浮津村(読み)うきつむら

日本歴史地名大系 「浮津村」の解説

浮津村
うきつむら

[現在地名]室戸市浮津・浮津一―三番町

室津むろつ川河口より西北奈良師谷ならしだに川河口に至る村で、土佐湾に面する。南東から北にかけては室津村の山地、西北隣はもと村。紀貫之は「土佐日記」によると承平五年(九三五)一月、浦伝いに船で土佐湾を東行、「十二日あめふらず(中略)ならしづよりむろつにきぬ」と、村内の奈良志津ならしづ(現奈良師)の地名を記している。なお「能因歌枕」の記す土佐の名所に「ならしの山」がある。「万葉集」に大和の奈良思ならしの岡が詠まれるため、山も大和とみる説があるが、当地奈良師付近の山と考えてよかろう。

<資料は省略されています>

正安四年(一三〇二)金剛頂こんごうちよう寺の神供田を実検した注進状に増加分を加えて書改めた康永三年(一三四四)閏二月五日付の注進状(「蠧簡集拾遺」所収金剛頂寺文書)に「奈良志津」「奈良志津口」などの地名とともに浮津庄が記される。浮津付近は早くから金剛頂寺の膝下としてその寺領とされた地であるが、同注進状にはほかに「島田庄大田庄・池谷庄・宮原庄」など浮津付近の海岸部と思われる地名を付した荘園名が記されるから、当時は寺領が一円化されず散在的に存在したものかと考えられる。浮津庄に関して他に徴すべき史料はないが、建治三年(一二七七)四月一五日付の浮津八王子宮仁王講田に関する下司代生蓮田地宛行状(蠧簡集)が残り、預所・下司代などが記される。

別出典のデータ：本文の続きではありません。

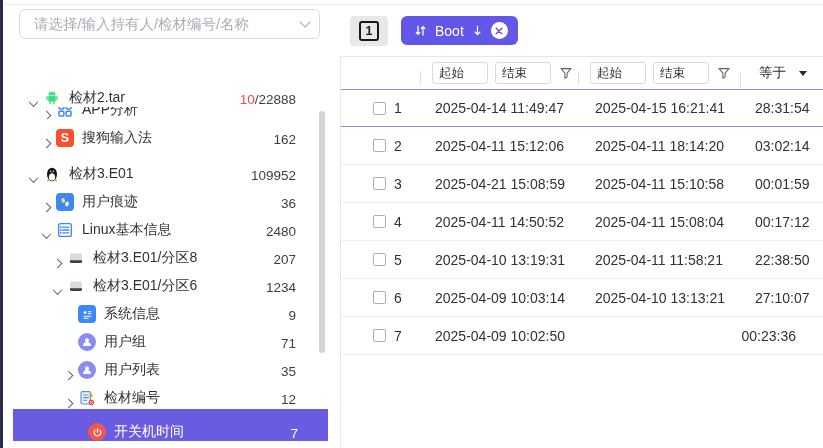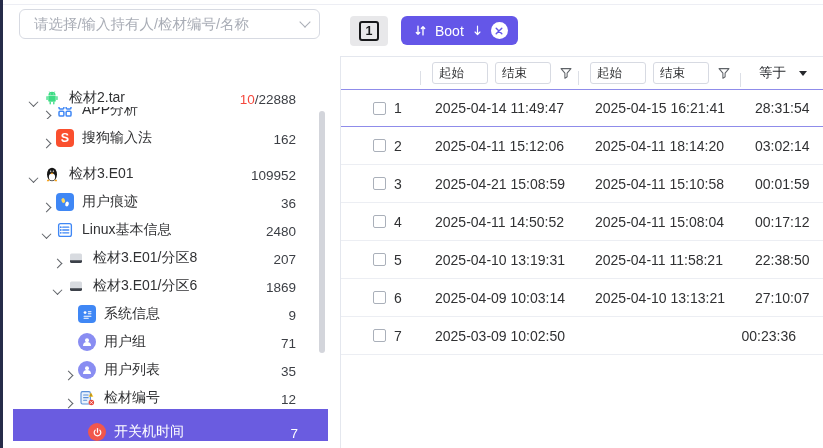--- a/index.html
+++ b/index.html
@@ -229,7 +229,7 @@
             </svg>
           </span>
     <span class="tlabel">检材3.E01/分区6</span>
-    <span class="tcount">1869</span>
+    <span class="tcount">1234</span>
   </div>
 
   <div class="trow l3">

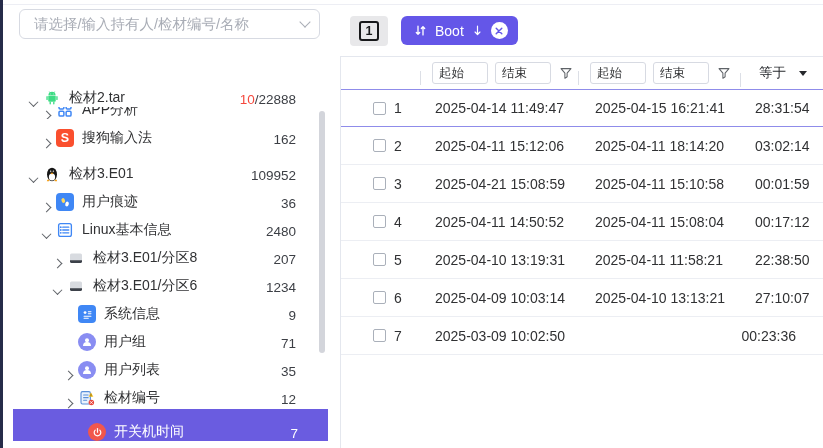--- a/index.html
+++ b/index.html
@@ -422,7 +422,7 @@
   <div class="drow">
     <span class="cbx d-check"></span>
     <span class="d-no">7</span>
-    <span class="d-shut">2025-03-09 10:02:50</span>
+    <span class="d-shut">2025-04-09 10:02:50</span>
     <span class="d-dur">00:23:36</span>
   </div>
 </div>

天正一五年(一五八七)の長宗我部地検帳では西寺分(西寺地検帳)に含まれ、浮津村分が一二八筆、奈良師村分が一一二筆、合せて一二町三反余が記されるが、いずれも等級下々の水田や下屋敷・サンハク(山畠)が目立つ。砂がちのやせ地で農耕には適さないが、浜に小舟を引揚げられるので早くから漁業集落として発展したらしい。

浮津村
うきつむら

[現在地名]大方町浮鞭うきぶち

鞭村の東、吹上ふきあげ川河口左岸に東西に延びる海岸段丘上にある漁村(浦)で、東方川口かわぐち村とはいわ浜で接する。入野いりの郷の一村。「土佐州郡志」は「東界川口船戸、西限田野浦垣瀬川、東西一里、戸三十三、口百四十四」と記すが、西限を田野たのかき(蠣)川とするのは不可解。

村名は天正一八年(一五九〇)入野七郷内地検帳にみえ、検地面積一一町余。屋敷数一(居屋敷)。慶長二年(一五九七)の秦氏政事記(蠧簡集)には「宇木津」浦刀禰がみえる。江戸時代には本田高四石五斗(元禄郷帳)。天和三年(一六八三)の浦々水主船数定書によれば水主数三四、船数六(すべて廻船)。寛保郷帳によると家数一六〇(一六の誤りか)、人数一六〇、馬二、船一、塩浜一。